The Walrus Blog

Definition of nation: it is an imagined political community…imagined because the members of even the smallest nation will never know most of their fellow-members, even meet them, or even hear of them, yet in the minds of each lives the image of their communion.
-Benedict Anderson*

Right now the only thing I know I share with other Canadians is perpetual anxiety over what it means to be Canadian.

The Canadian Radio-television and Telecommunications Commision (CRTC) was concocted to regulate and supervise Canadian broadcasting and telecommunications thereby fomenting a Canadian culture and thus identity.

The CRTC has never been very good at making me feel Canadian. They sure did help sustain myriad mediocre bands and television shows. Where would I be without having heard Kim Mitchell and Blue Rodeo ad nauseam? What would I have done on Sundays without the franchised version Bowling for Dollars and the sinister host on Big Top Talent? I guess I would have been entirely Americanized by the music and television that I actually enjoyed most of the rest of the time.

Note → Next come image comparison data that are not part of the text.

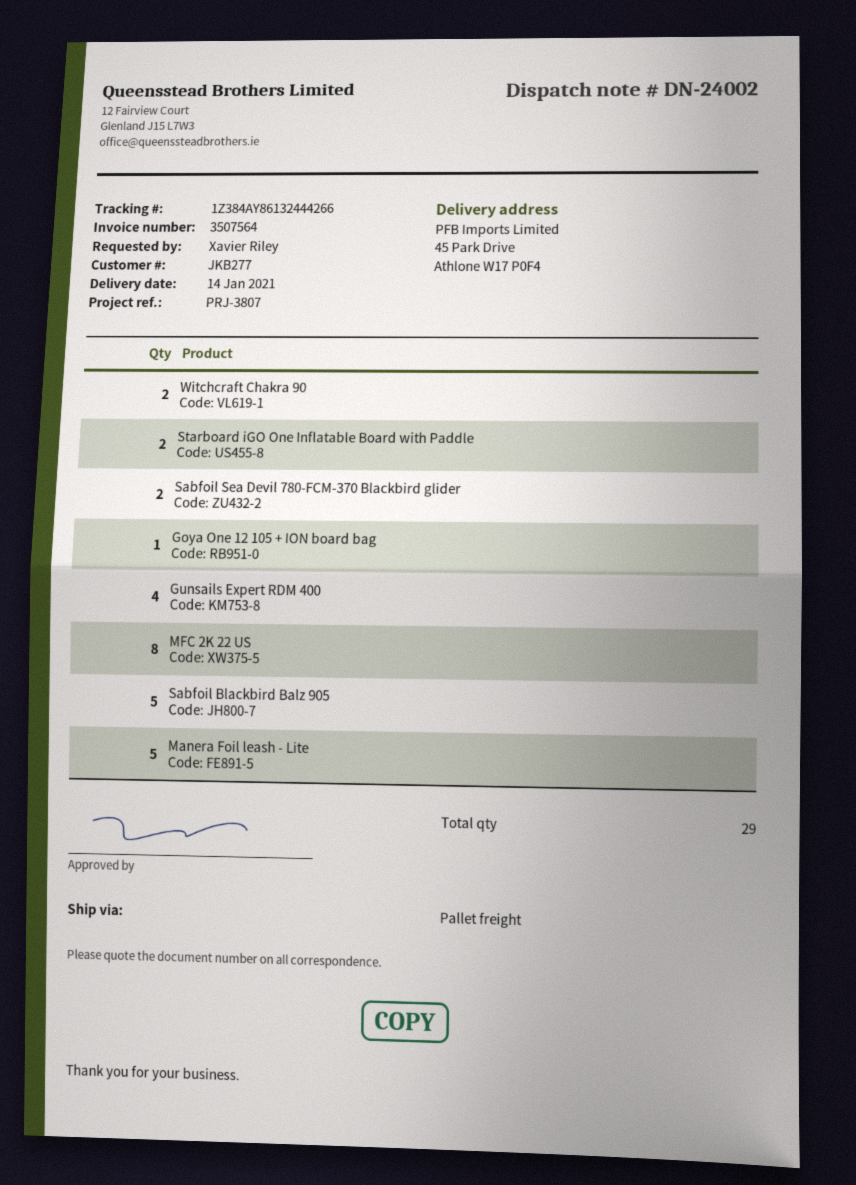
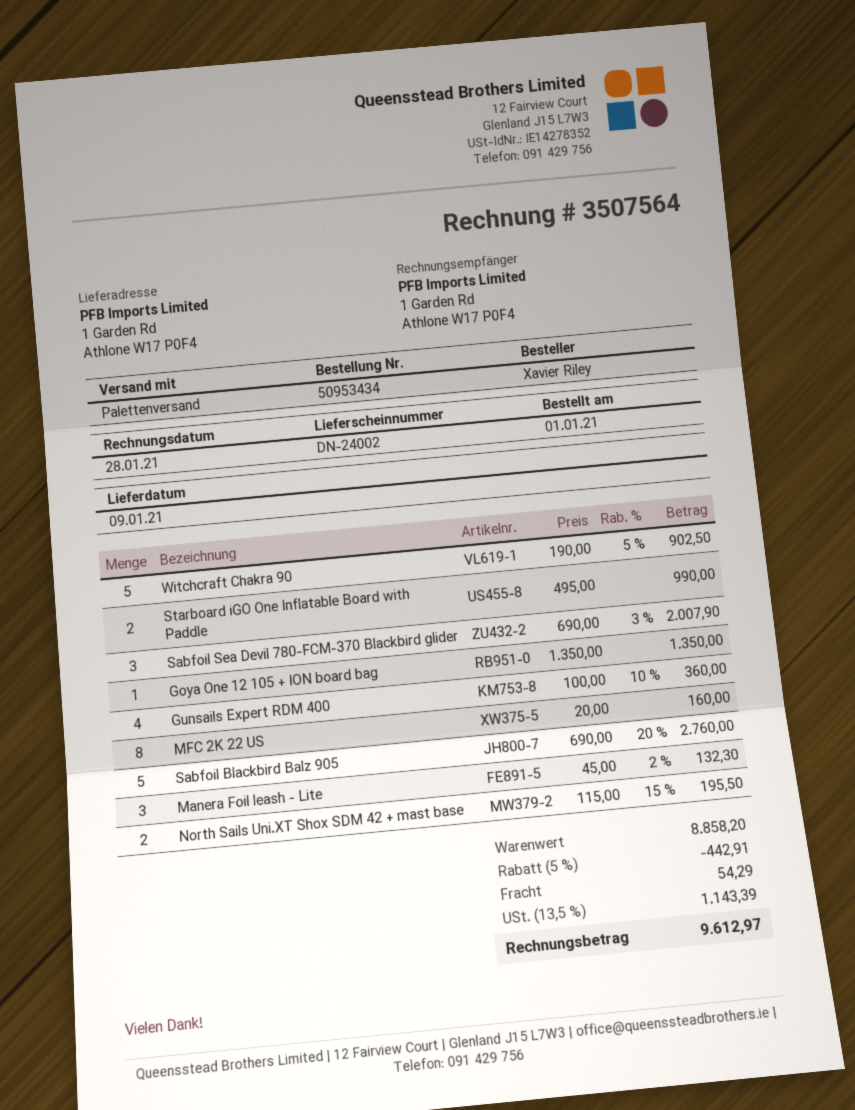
delivery date: 2021-01-14 -> 2021-01-09
ship to: 45 Park Drive, Athlone W17 P0F4 -> 1 Garden Rd, Athlone W17 P0F4
Witchcraft Chakra 90: 2 -> 5
Sabfoil Sea Devil 780-FCM-370 Blackbird glider: 2 -> 3
Manera Foil leash - Lite: 5 -> 3
North Sails Uni.XT Shox SDM 42 + mast base: none -> 2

It’s even worse now because of the internets. The CRTC is completely lost and now actively dangerous. They’ve opened up an online consultation about net neutrality but there is a real and horrifying possibility that they will side with the lobbying Canadian telcos against the interests of actual individual Canadians. On the other hand, evidence on their website of their knowledge of the implications of their decisions either way are non-existent. If you search for Twitter on the CRTC site, it suggests you are perhaps searching for “titre.” Furthermore, its social networking articles are years old and completely out of date.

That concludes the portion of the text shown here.